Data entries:
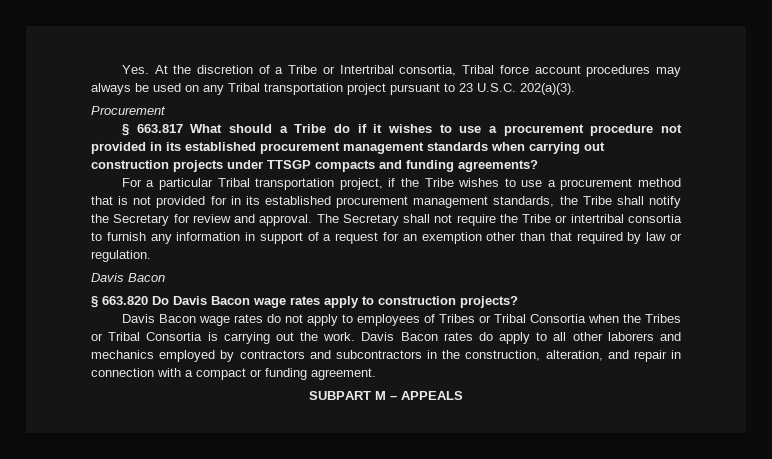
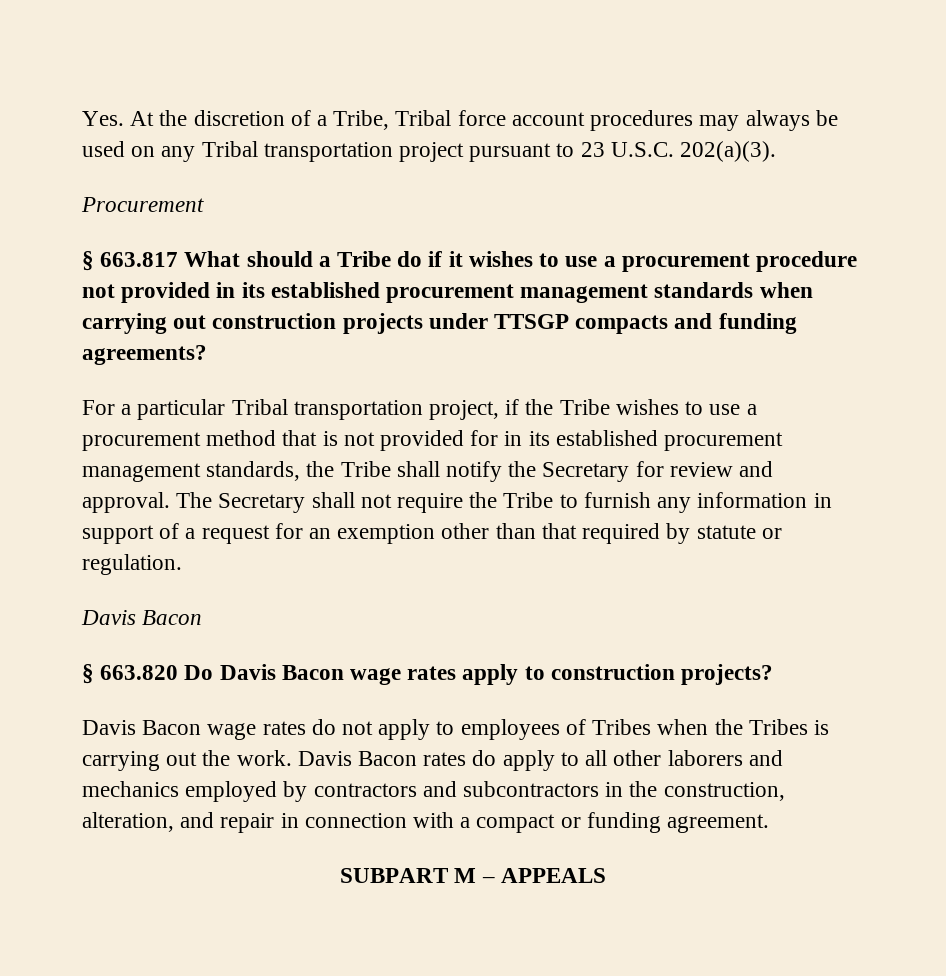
- Yes. At the discretion of a Tribe or Intertribal consortia, Tribal force account procedures may always be used on any Tribal transportation project pursuant to 23 U.S.C. 202(a)(3).
+ Yes. At the discretion of a Tribe, Tribal force account procedures may always be used on any Tribal transportation project pursuant to 23 U.S.C. 202(a)(3).
- The Secretary shall not require the Tribe or intertribal consortia to furnish any information in support of a request for an exemption other than that required by law or regulation.
+ The Secretary shall not require the Tribe to furnish any information in support of a request for an exemption other than that required by statute or regulation.
- Davis Bacon wage rates do not apply to employees of Tribes or Tribal Consortia when the Tribes or Tribal Consortia is carrying out the work.
+ Davis Bacon wage rates do not apply to employees of Tribes when the Tribes is carrying out the work.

(WHAT YOU WILL DO):
Retype only the stretch of lines above starting at the one with "a Tribe, Tribal" and stopping at the one with "- The Secretary", exactly as written, with both kept.

(SOLUTION TO THIS EXERCISE):
+ Yes. At the discretion of a Tribe, Tribal force account procedures may always be used on any Tribal transportation project pursuant to 23 U.S.C. 202(a)(3).
- The Secretary shall not require the Tribe or intertribal consortia to furnish any information in support of a request for an exemption other than that required by law or regulation.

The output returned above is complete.